Problem description: Going down the listing below, print exactly each line from the one with "[31,179,274,193] Check back" up to and including the one with "(124, 671) none", and skip the rest.

Provided material:
——————————

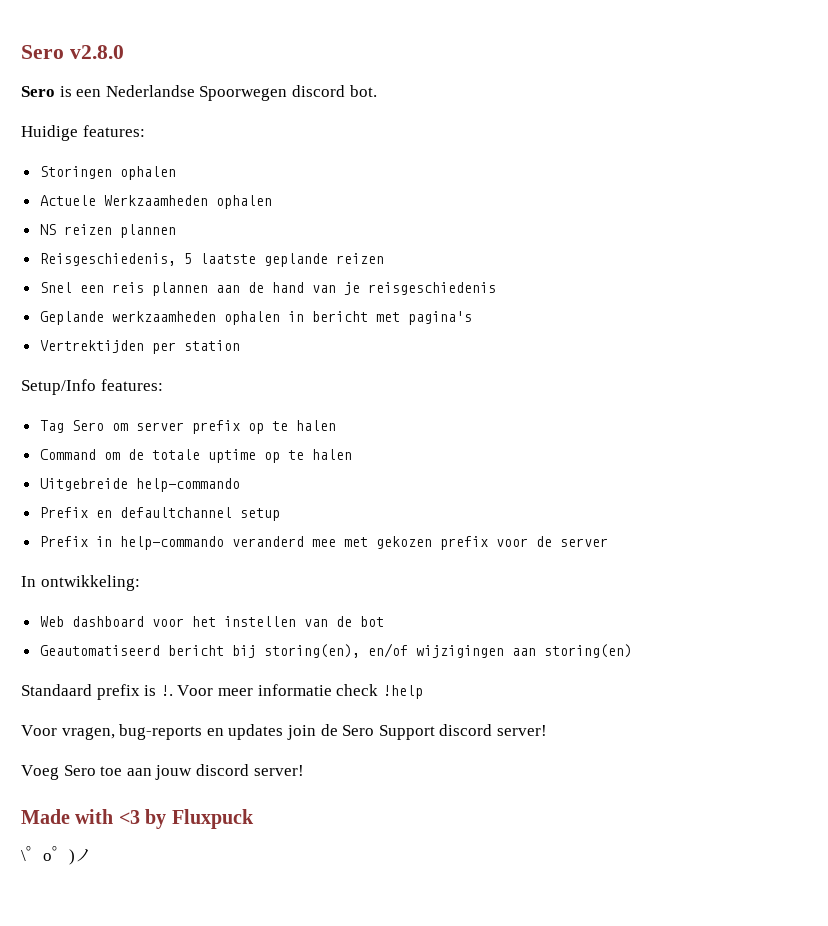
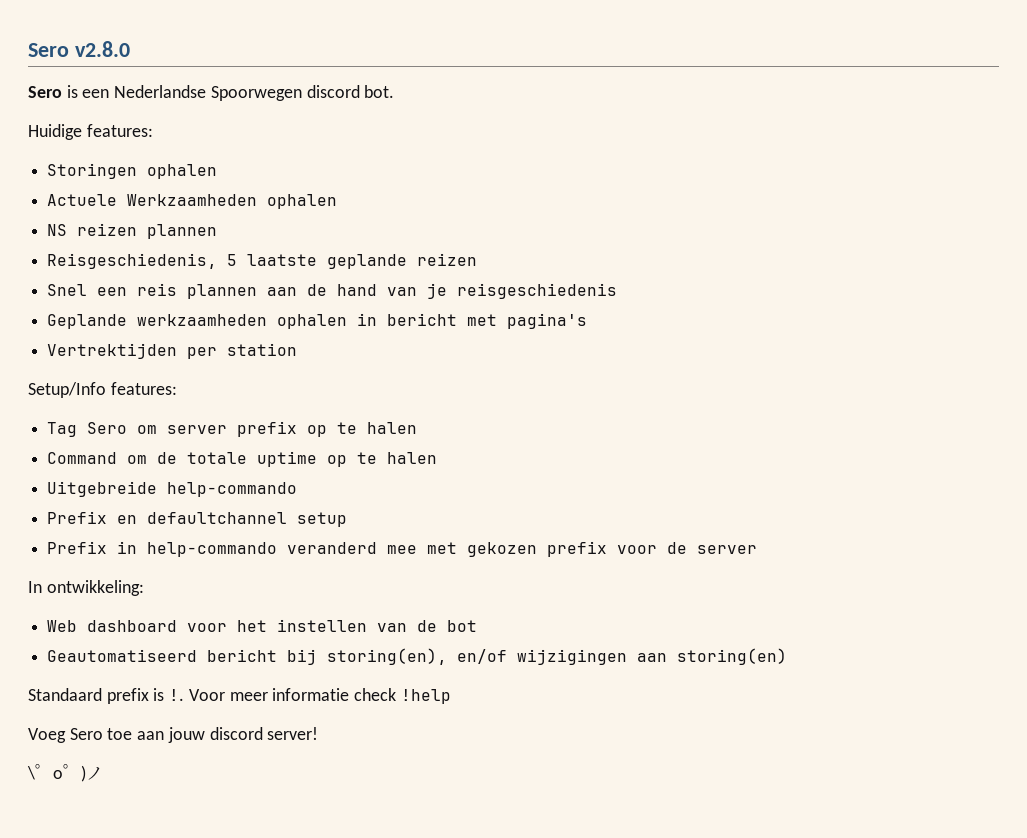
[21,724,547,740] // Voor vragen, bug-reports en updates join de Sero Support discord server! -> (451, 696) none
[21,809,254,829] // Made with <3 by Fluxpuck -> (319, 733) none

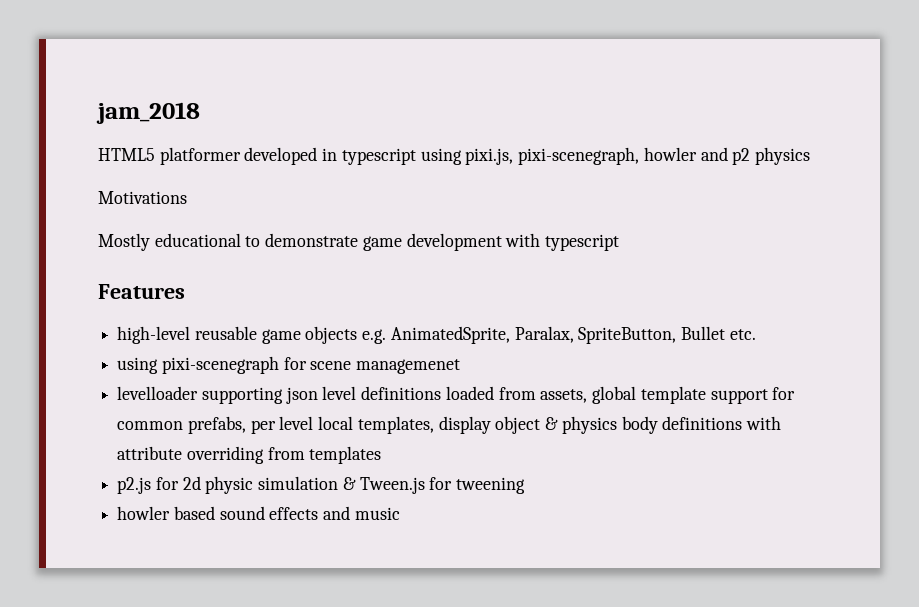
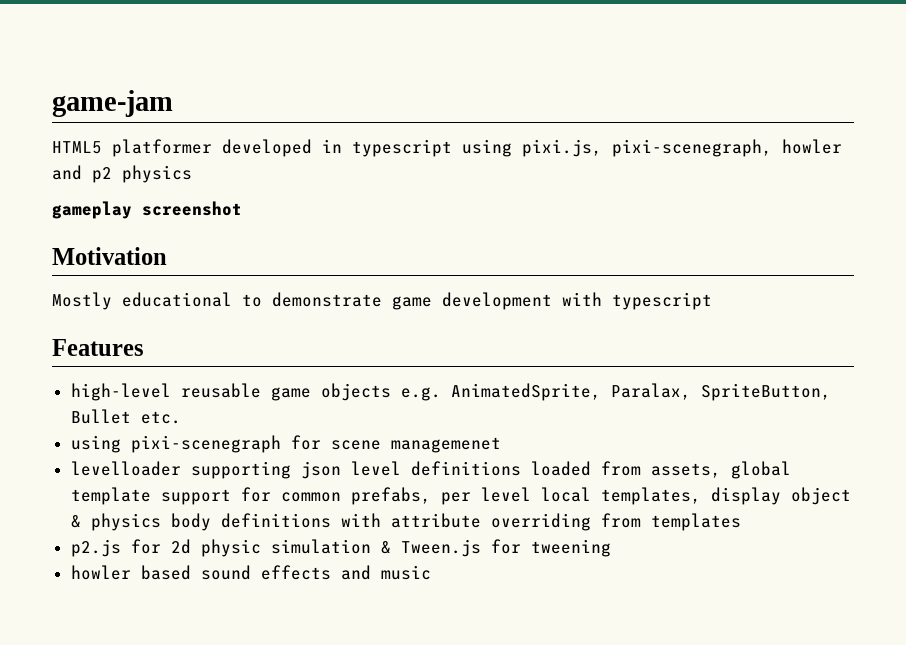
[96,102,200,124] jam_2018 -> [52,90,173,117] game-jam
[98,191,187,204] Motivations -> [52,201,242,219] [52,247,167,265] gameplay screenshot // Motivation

——————————

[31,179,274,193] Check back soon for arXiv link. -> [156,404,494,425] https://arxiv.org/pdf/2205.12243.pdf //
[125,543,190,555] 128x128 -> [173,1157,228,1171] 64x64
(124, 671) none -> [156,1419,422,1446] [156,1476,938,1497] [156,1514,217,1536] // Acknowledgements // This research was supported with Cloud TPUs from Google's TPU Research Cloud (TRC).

——————————

Output for this task:
[31,179,274,193] Check back soon for arXiv link. -> [156,404,494,425] https://arxiv.org/pdf/2205.12243.pdf //
[125,543,190,555] 128x128 -> [173,1157,228,1171] 64x64
(124, 671) none -> [156,1419,422,1446] [156,1476,938,1497] [156,1514,217,1536] // Acknowledgements // This research was supported with Cloud TPUs from Google's TPU Research Cloud (TRC).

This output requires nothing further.